### Task item
Set down every entry again word for word, please, but skip the pictures.

Collected data entries:
---
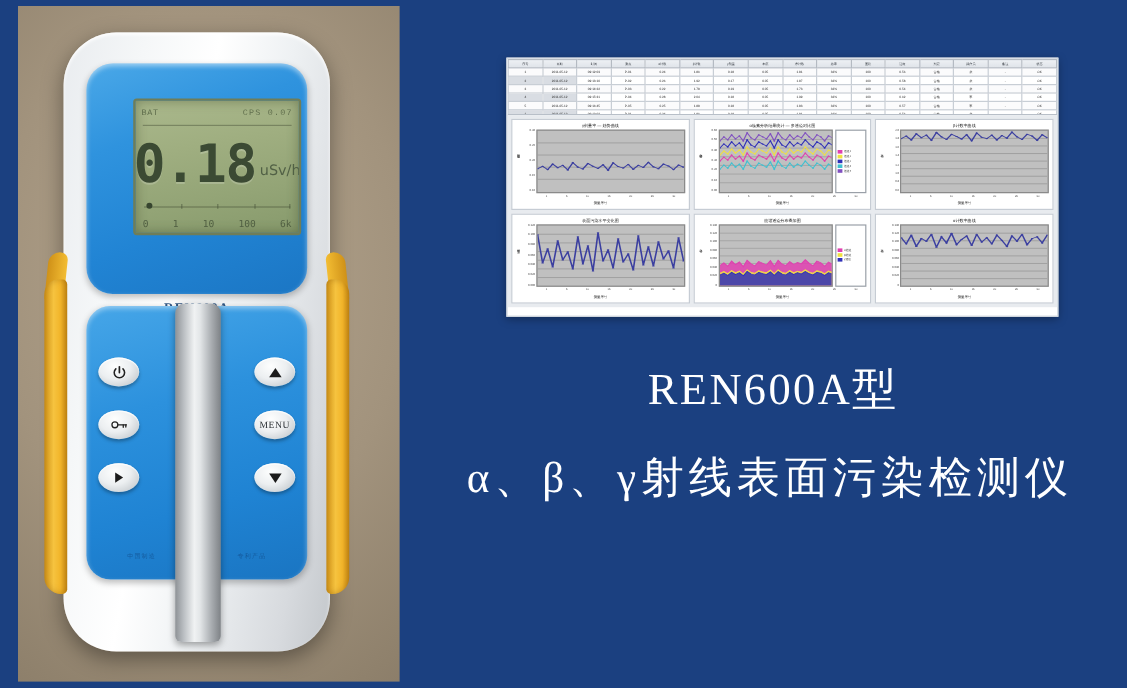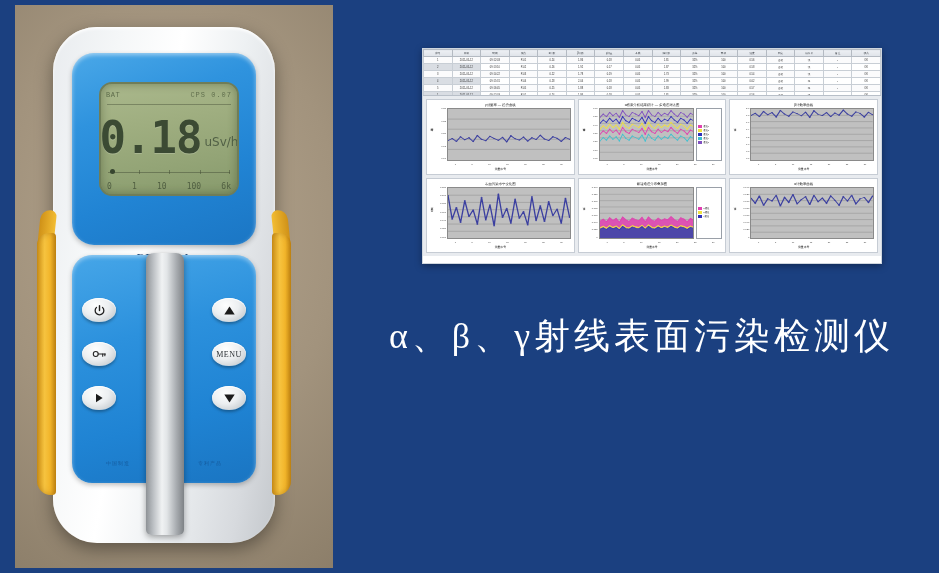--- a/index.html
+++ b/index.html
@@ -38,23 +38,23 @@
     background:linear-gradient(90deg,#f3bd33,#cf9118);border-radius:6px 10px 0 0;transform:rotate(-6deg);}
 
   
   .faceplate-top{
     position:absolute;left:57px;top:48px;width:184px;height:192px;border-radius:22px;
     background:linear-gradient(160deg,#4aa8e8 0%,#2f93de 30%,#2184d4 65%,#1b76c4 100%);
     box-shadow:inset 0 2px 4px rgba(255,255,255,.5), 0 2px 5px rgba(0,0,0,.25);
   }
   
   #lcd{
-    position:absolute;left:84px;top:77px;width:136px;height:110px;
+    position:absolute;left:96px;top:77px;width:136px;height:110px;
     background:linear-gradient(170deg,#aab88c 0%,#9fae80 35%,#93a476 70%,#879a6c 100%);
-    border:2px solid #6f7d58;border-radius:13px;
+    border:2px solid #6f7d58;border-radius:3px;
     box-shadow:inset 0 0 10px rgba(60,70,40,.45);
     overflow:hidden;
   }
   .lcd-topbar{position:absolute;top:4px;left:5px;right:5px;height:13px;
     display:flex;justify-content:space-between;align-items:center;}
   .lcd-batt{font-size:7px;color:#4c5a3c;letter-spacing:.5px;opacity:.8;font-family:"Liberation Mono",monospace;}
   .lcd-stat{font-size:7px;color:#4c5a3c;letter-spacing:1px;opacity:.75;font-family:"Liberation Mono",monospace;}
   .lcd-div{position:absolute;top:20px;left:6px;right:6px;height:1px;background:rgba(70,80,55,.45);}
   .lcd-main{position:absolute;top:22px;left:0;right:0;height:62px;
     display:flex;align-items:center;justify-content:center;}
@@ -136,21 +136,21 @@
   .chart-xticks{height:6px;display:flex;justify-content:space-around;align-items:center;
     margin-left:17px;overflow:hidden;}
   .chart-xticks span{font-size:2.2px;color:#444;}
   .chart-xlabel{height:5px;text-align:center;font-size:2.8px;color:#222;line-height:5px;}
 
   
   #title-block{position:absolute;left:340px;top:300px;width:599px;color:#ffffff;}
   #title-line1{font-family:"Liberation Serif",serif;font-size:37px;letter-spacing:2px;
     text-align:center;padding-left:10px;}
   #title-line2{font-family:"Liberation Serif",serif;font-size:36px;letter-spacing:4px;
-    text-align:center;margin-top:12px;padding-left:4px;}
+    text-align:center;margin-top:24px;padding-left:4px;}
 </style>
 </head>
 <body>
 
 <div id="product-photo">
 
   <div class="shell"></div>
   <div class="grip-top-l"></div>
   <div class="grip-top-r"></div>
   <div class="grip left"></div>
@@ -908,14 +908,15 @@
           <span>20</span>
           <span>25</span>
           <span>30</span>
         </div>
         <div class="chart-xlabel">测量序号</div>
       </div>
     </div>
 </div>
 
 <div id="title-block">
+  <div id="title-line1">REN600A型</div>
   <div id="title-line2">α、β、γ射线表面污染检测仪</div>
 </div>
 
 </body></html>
---
### Written response
--- a/index.html
+++ b/index.html
@@ -38,23 +38,23 @@
     background:linear-gradient(90deg,#f3bd33,#cf9118);border-radius:6px 10px 0 0;transform:rotate(-6deg);}
 
   
   .faceplate-top{
     position:absolute;left:57px;top:48px;width:184px;height:192px;border-radius:22px;
     background:linear-gradient(160deg,#4aa8e8 0%,#2f93de 30%,#2184d4 65%,#1b76c4 100%);
     box-shadow:inset 0 2px 4px rgba(255,255,255,.5), 0 2px 5px rgba(0,0,0,.25);
   }
   
   #lcd{
-    position:absolute;left:84px;top:77px;width:136px;height:110px;
+    position:absolute;left:96px;top:77px;width:136px;height:110px;
     background:linear-gradient(170deg,#aab88c 0%,#9fae80 35%,#93a476 70%,#879a6c 100%);
-    border:2px solid #6f7d58;border-radius:13px;
+    border:2px solid #6f7d58;border-radius:3px;
     box-shadow:inset 0 0 10px rgba(60,70,40,.45);
     overflow:hidden;
   }
   .lcd-topbar{position:absolute;top:4px;left:5px;right:5px;height:13px;
     display:flex;justify-content:space-between;align-items:center;}
   .lcd-batt{font-size:7px;color:#4c5a3c;letter-spacing:.5px;opacity:.8;font-family:"Liberation Mono",monospace;}
   .lcd-stat{font-size:7px;color:#4c5a3c;letter-spacing:1px;opacity:.75;font-family:"Liberation Mono",monospace;}
   .lcd-div{position:absolute;top:20px;left:6px;right:6px;height:1px;background:rgba(70,80,55,.45);}
   .lcd-main{position:absolute;top:22px;left:0;right:0;height:62px;
     display:flex;align-items:center;justify-content:center;}
@@ -136,21 +136,21 @@
   .chart-xticks{height:6px;display:flex;justify-content:space-around;align-items:center;
     margin-left:17px;overflow:hidden;}
   .chart-xticks span{font-size:2.2px;color:#444;}
   .chart-xlabel{height:5px;text-align:center;font-size:2.8px;color:#222;line-height:5px;}
 
   
   #title-block{position:absolute;left:340px;top:300px;width:599px;color:#ffffff;}
   #title-line1{font-family:"Liberation Serif",serif;font-size:37px;letter-spacing:2px;
     text-align:center;padding-left:10px;}
   #title-line2{font-family:"Liberation Serif",serif;font-size:36px;letter-spacing:4px;
-    text-align:center;margin-top:12px;padding-left:4px;}
+    text-align:center;margin-top:24px;padding-left:4px;}
 </style>
 </head>
 <body>
 
 <div id="product-photo">
 
   <div class="shell"></div>
   <div class="grip-top-l"></div>
   <div class="grip-top-r"></div>
   <div class="grip left"></div>
@@ -908,14 +908,15 @@
           <span>20</span>
           <span>25</span>
           <span>30</span>
         </div>
         <div class="chart-xlabel">测量序号</div>
       </div>
     </div>
 </div>
 
 <div id="title-block">
+  <div id="title-line1">REN600A型</div>
   <div id="title-line2">α、β、γ射线表面污染检测仪</div>
 </div>
 
 </body></html>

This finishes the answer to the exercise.